**Problem statement**
Copy out every entry that follows, without a single picture.

(Before-and-after change data)

########

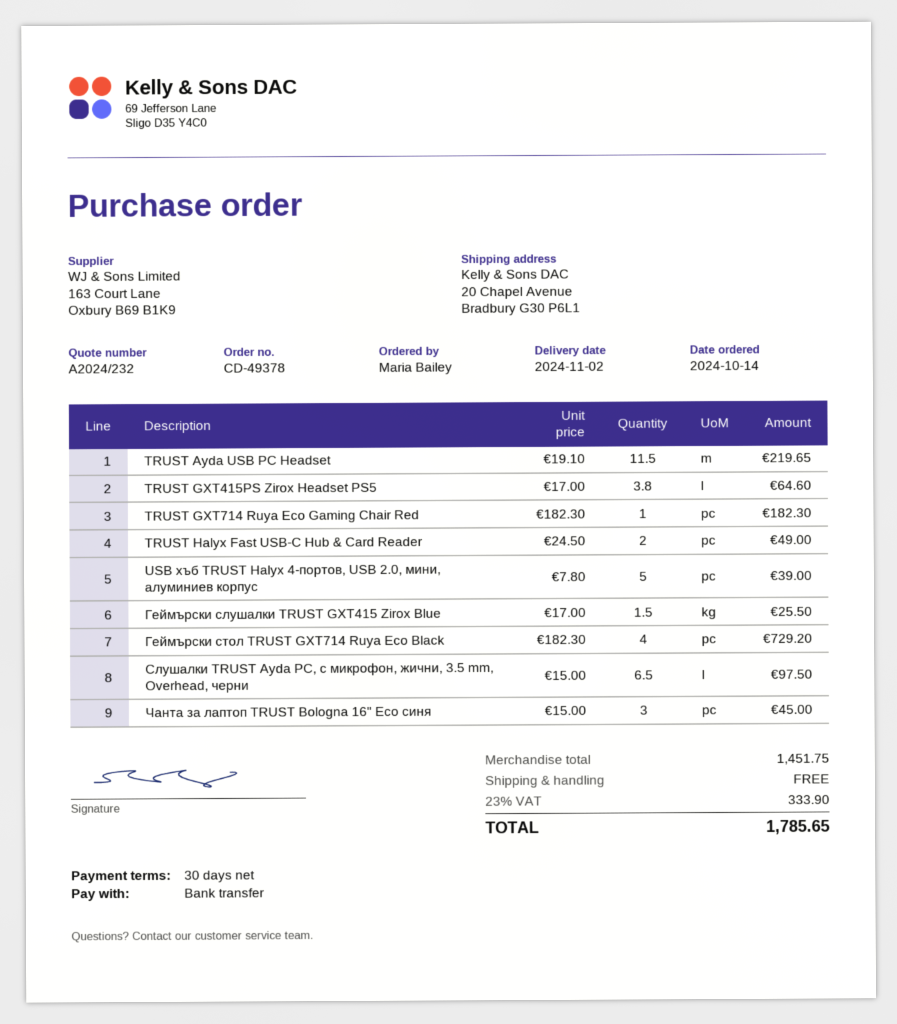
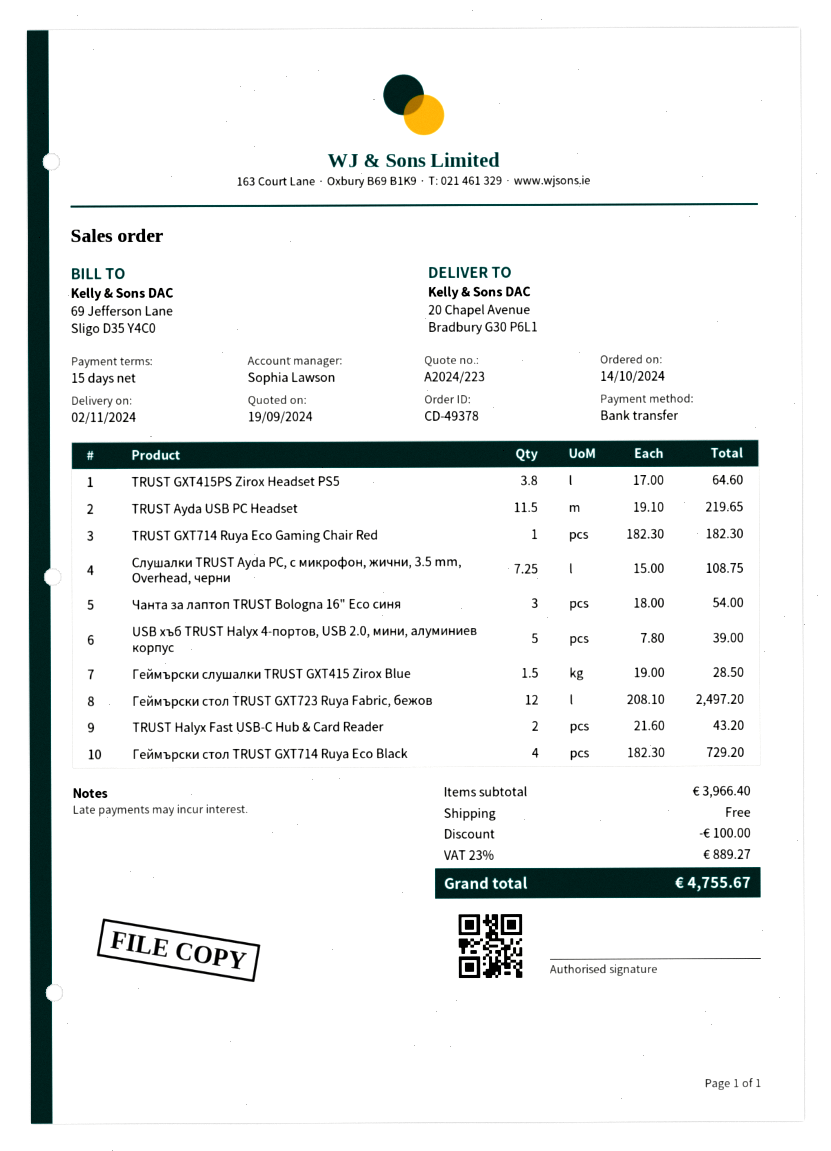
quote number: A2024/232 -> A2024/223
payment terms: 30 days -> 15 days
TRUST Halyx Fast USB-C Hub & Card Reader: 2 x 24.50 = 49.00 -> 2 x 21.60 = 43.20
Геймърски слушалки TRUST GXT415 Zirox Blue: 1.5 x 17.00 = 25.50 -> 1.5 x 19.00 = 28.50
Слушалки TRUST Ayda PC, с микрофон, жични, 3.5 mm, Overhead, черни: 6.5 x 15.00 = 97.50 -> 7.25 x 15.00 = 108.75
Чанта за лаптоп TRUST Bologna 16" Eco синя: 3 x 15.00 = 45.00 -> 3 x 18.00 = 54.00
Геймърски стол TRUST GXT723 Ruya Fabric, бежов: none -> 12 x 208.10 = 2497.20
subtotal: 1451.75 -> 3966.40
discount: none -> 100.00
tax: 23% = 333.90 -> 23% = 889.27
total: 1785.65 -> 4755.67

########

**Output below**
quote number: A2024/232 -> A2024/223
payment terms: 30 days -> 15 days
TRUST Halyx Fast USB-C Hub & Card Reader: 2 x 24.50 = 49.00 -> 2 x 21.60 = 43.20
Геймърски слушалки TRUST GXT415 Zirox Blue: 1.5 x 17.00 = 25.50 -> 1.5 x 19.00 = 28.50
Слушалки TRUST Ayda PC, с микрофон, жични, 3.5 mm, Overhead, черни: 6.5 x 15.00 = 97.50 -> 7.25 x 15.00 = 108.75
Чанта за лаптоп TRUST Bologna 16" Eco синя: 3 x 15.00 = 45.00 -> 3 x 18.00 = 54.00
Геймърски стол TRUST GXT723 Ruya Fabric, бежов: none -> 12 x 208.10 = 2497.20
subtotal: 1451.75 -> 3966.40
discount: none -> 100.00
tax: 23% = 333.90 -> 23% = 889.27
total: 1785.65 -> 4755.67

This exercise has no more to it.